§ The problem
I need the lines below from the one with "HOLBOX BIKINI BOTTOM: 2" down to the one with "total: 6856.45 -> 7172.95" reproduced exactly, both ends included, and nothing else.

§ Data
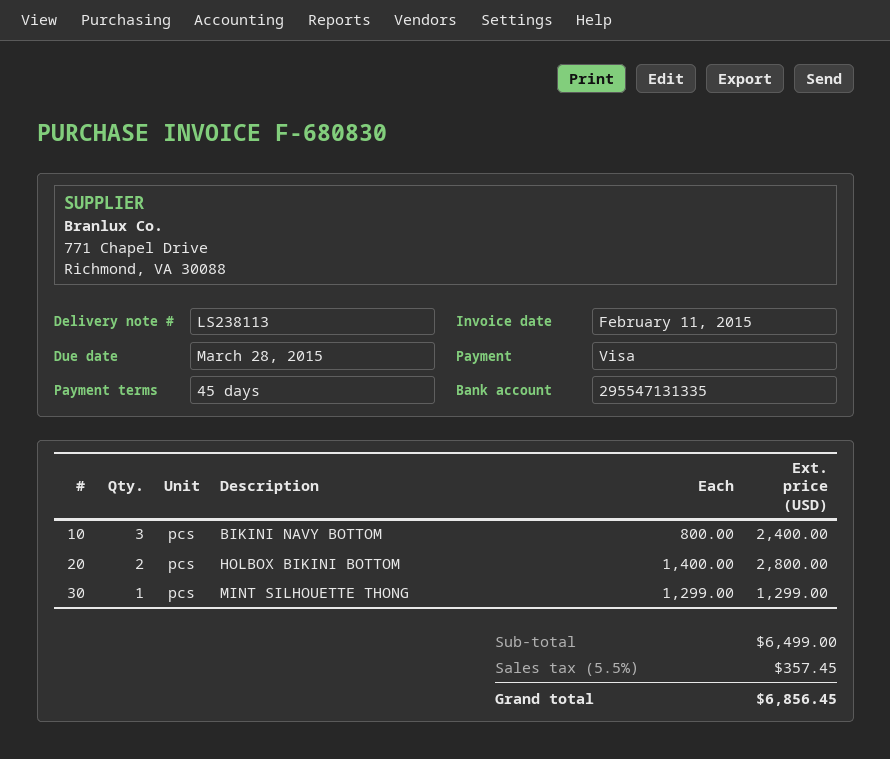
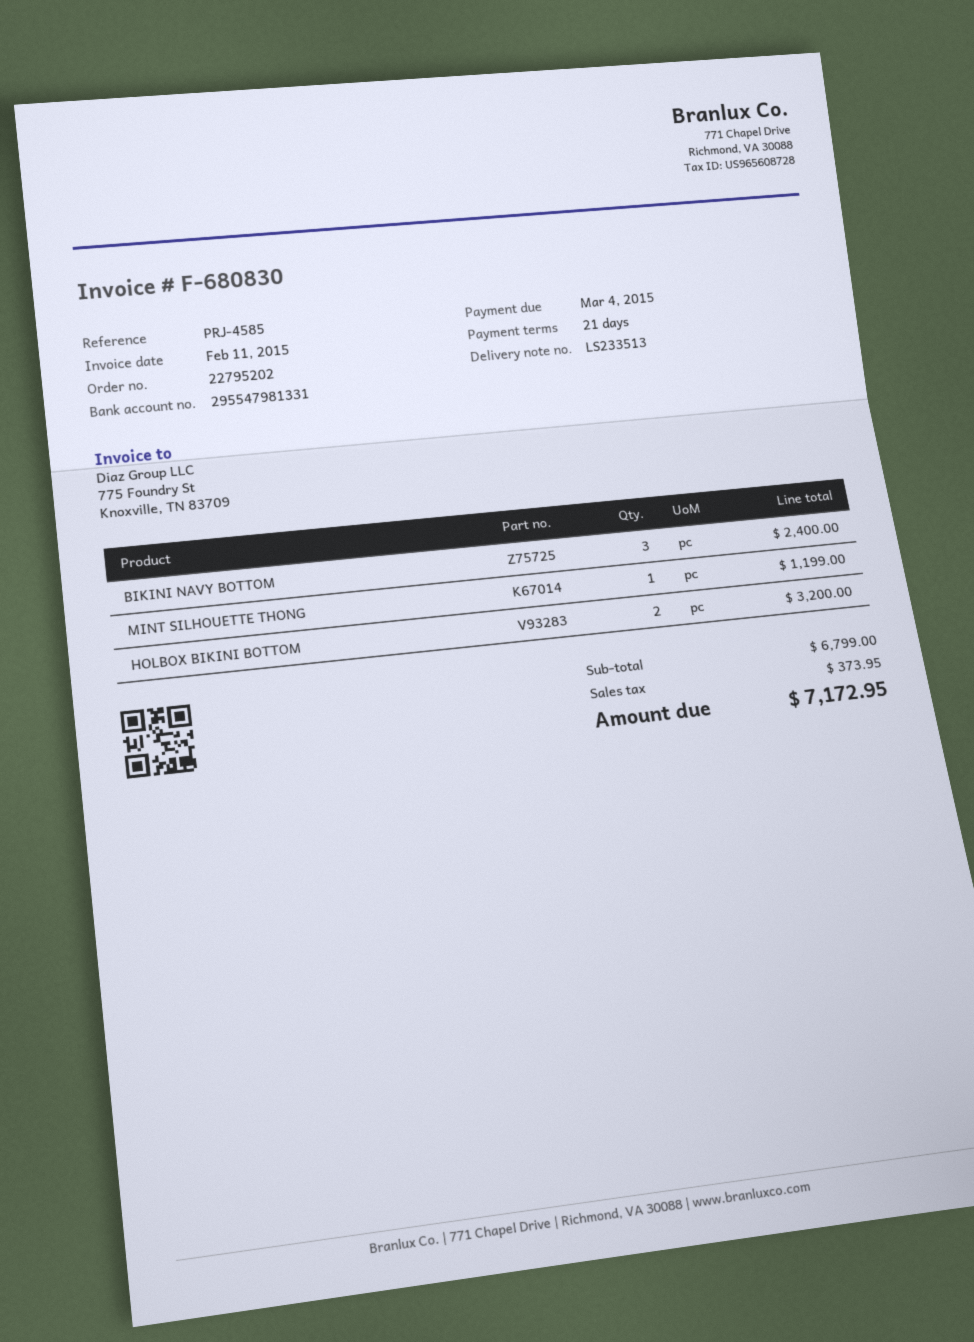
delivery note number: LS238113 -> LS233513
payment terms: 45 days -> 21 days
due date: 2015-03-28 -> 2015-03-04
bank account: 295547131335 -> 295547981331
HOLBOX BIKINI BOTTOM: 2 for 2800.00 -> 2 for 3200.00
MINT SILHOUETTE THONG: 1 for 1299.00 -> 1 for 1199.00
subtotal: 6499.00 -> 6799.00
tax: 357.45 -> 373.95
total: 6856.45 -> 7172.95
--
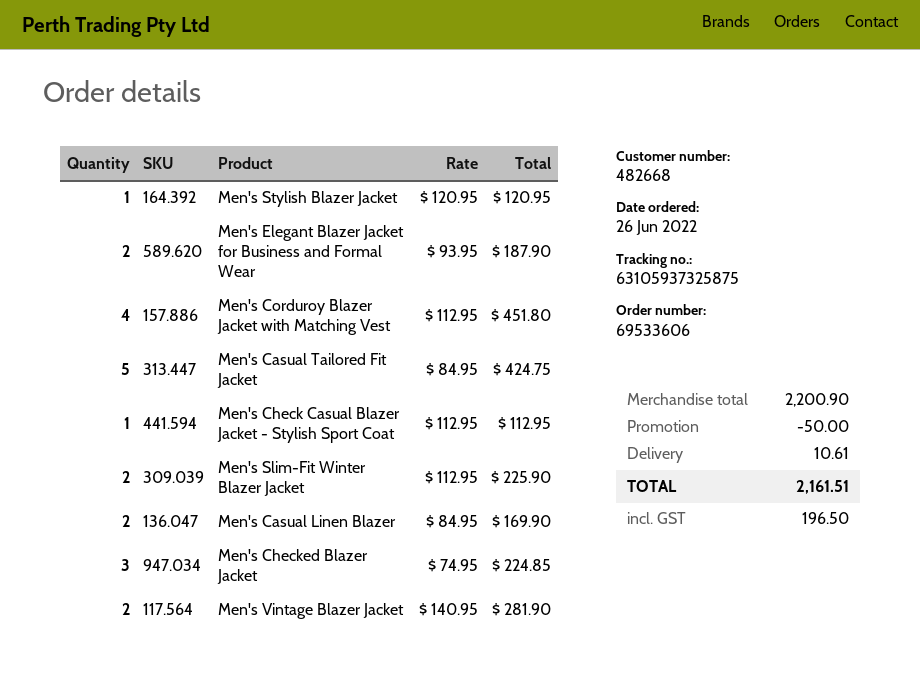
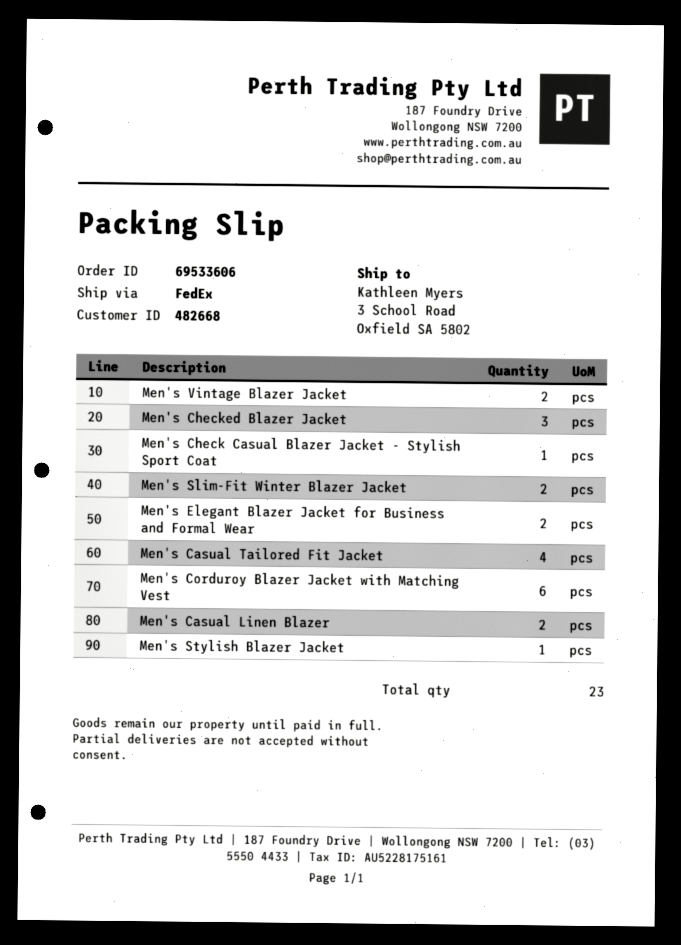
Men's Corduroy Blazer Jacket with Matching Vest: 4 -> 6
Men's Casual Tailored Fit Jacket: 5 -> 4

§ Response below
HOLBOX BIKINI BOTTOM: 2 for 2800.00 -> 2 for 3200.00
MINT SILHOUETTE THONG: 1 for 1299.00 -> 1 for 1199.00
subtotal: 6499.00 -> 6799.00
tax: 357.45 -> 373.95
total: 6856.45 -> 7172.95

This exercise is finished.